Some friends have been amazing. What makes those people so real, so able to be with me in my grief? Maybe a loss in their life or maybe they were raised to have open, giving hearts. I think of these friends as truly healthy in their minds - they are not hiding from anything, they haven't put up any coping walls. I understand why people sometimes need to make those choices to cope. It's not a criticism of those choices, it's just an observation. The friends who can be with me, their lives aren't perfect - that's not possible for anyone - but they are more than surviving the hard things in their lives - they are thriving. It's good for me to be around these friends. I am incredibly grateful for them.
Then there are the friends I have met because of Toren. Friends in loss. Why are these people SO kind, so understanding, so easy and fun to be around? Why can't they be totally horrible so that I could completely hate this place called Grief? That would make more sense to me. Instead, I look forward to getting together with my new friends, even though the only reason we met is that he died. That's confusing. How can I continue thinking, I wish I'd never met you?

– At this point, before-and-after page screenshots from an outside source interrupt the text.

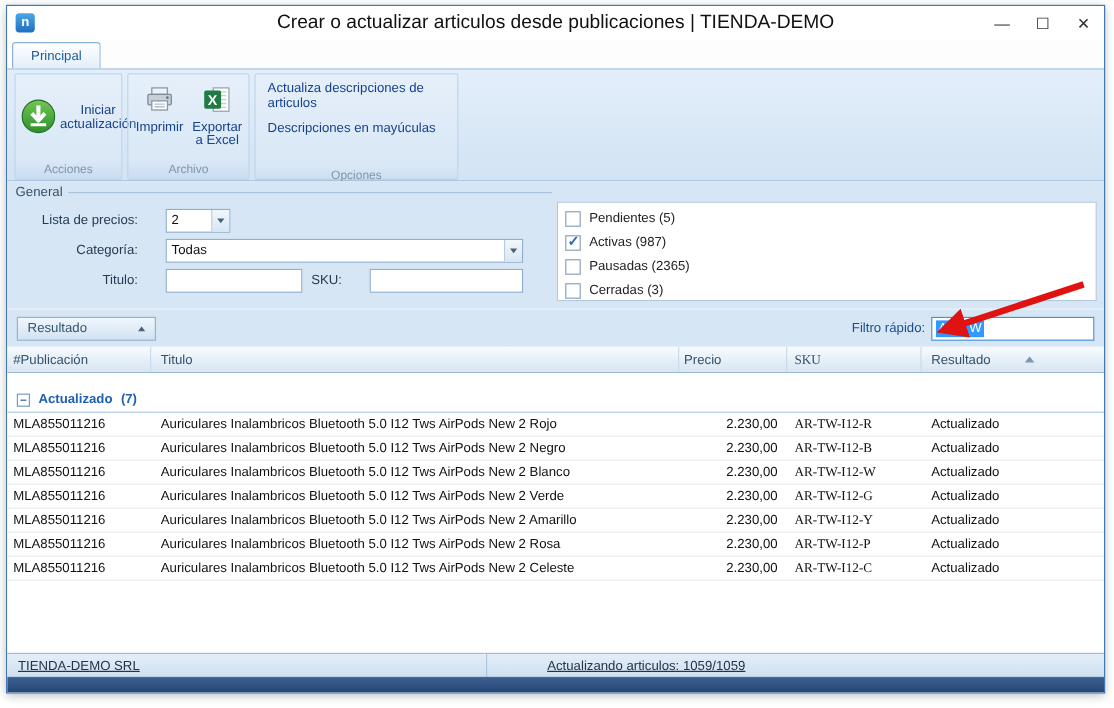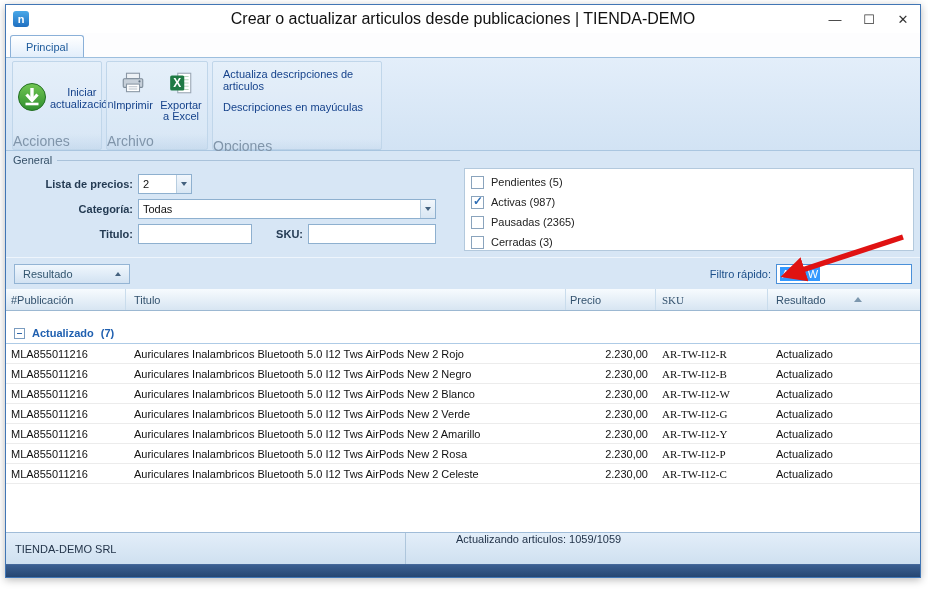--- a/index.html
+++ b/index.html
@@ -26,7 +26,7 @@
     display:flex; gap:4px; padding:3px 0 0 6px; flex:0 0 auto; }
   .rgroup { border:1px solid #c0d6ea; border-radius:2px; display:flex; flex-direction:column; background:rgba(255,255,255,.12); }
   .rgroup-content { flex:1; display:flex; align-items:center; justify-content:center; padding:2px 4px; }
-  .rgroup-caption { height:15px; text-align:left; color:#8095aa; font-size:14px; line-height:15px;
+  .rgroup-caption { height:15px; text-align:center; color:#8095aa; font-size:10px; line-height:15px;
     background:linear-gradient(rgba(255,255,255,0),rgba(160,190,220,.25)); }
   .g-acciones { width:90px; } .g-archivo { width:102px; } .g-opciones { width:170px; }
   .big-btn { width:82px; display:flex; flex-direction:row; align-items:center; gap:2px; padding:2px 0; border-radius:2px; }

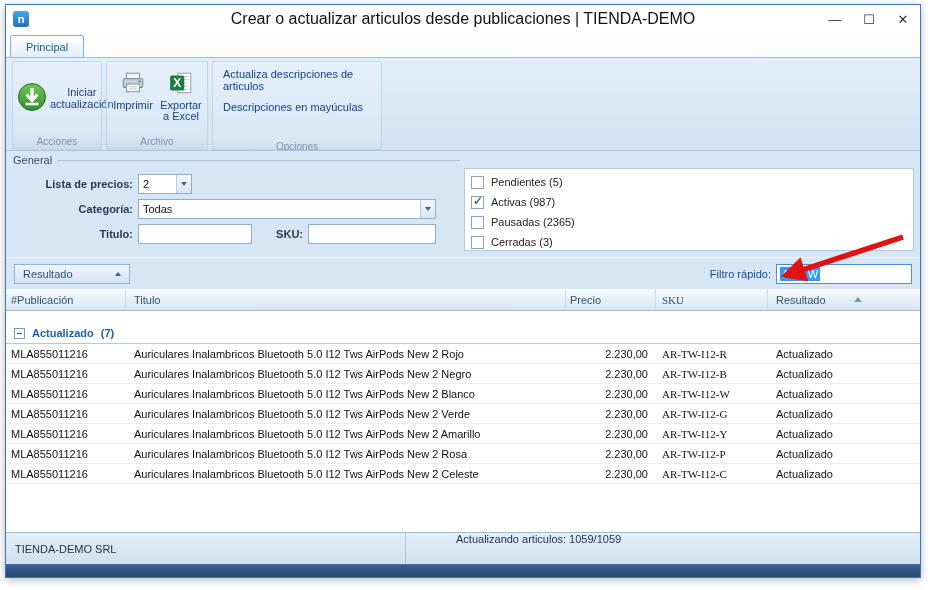--- a/index.html
+++ b/index.html
@@ -44,7 +44,7 @@
   .gb-general { left:4px; width:450px; height:100px; }
   .gb-estado  { left:458px; width:450px; height:100px; }
   .form-row { position:absolute; display:flex; align-items:center; }
-  .flabel { width:128px; text-align:right; padding-right:5px; color:#243b53;font-weight:bold; }
+  .flabel { width:128px; text-align:right; padding-right:23px; color:#243b53; }
   .combo { height:20px; background:#fff; border:1px solid #8eb0cf; display:flex; align-items:center; }
   .combo .val { flex:1; padding-left:4px; color:#111; }
   .combo .drop { width:15px; height:100%; border-left:1px solid #b7cde0; background:linear-gradient(#f2f7fc,#d8e6f3);

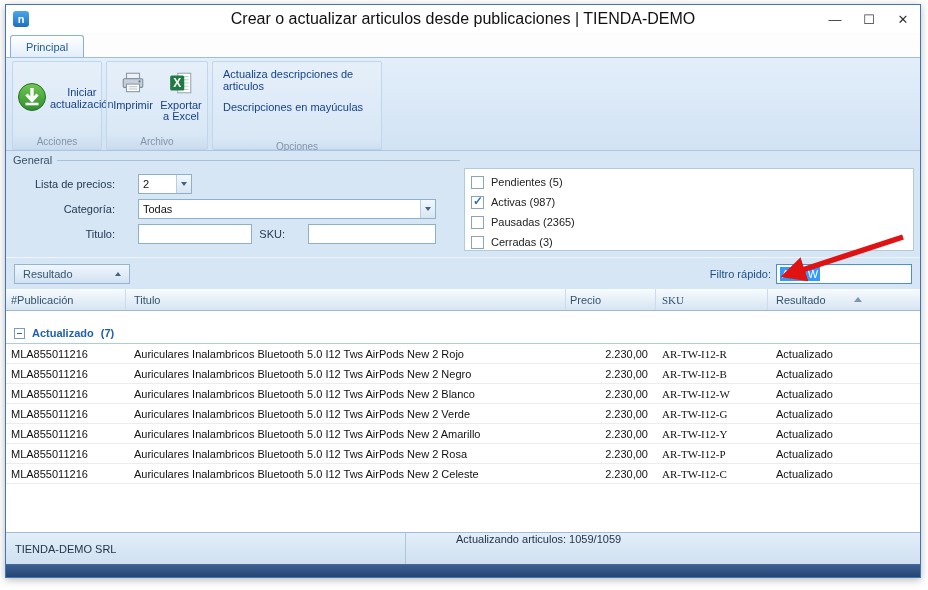--- a/index.html
+++ b/index.html
@@ -84,8 +84,8 @@
   .td { display:flex; align-items:center; overflow:hidden; white-space:nowrap; }
   .td.c3 { justify-content:flex-end; padding-right:8px; padding-left:0; }
   
-  .statusbar { height:32px; background:linear-gradient(#e3eef9,#cfe0f0); border-top:1px solid #a0bcd8;
-    display:flex; align-items:flex-start; color:#23344a; flex:0 0 auto; }
+  .statusbar { height:20px; background:linear-gradient(#e3eef9,#cfe0f0); border-top:1px solid #a0bcd8;
+    display:flex; align-items:center; color:#23344a; flex:0 0 auto;text-decoration:underline; }
   .sb-left { width:400px; padding-left:9px; border-right:1px solid #aec6dc; height:100%; display:flex; align-items:center; }
   .sb-progress { padding-left:8px;margin-left:42px; }
   .bottom-strip { height:13px; background:linear-gradient(#3b5f91,#254672); border-top:1px solid #45689a; flex:0 0 auto; }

This morning my anger was triggered by the world's ignorance about stillbirth and grief. It stops me in my tracks and makes it challenging to be fully present for my daughter. I hate that. The 'pure' grief is hard enough to manage. To know that the burden is on me as the grieving parent to educate the people around me is so incredibly frustrating. But once the wall of anger collapses and the tears flow, I can tap into compassion and gratitude. It's a gift.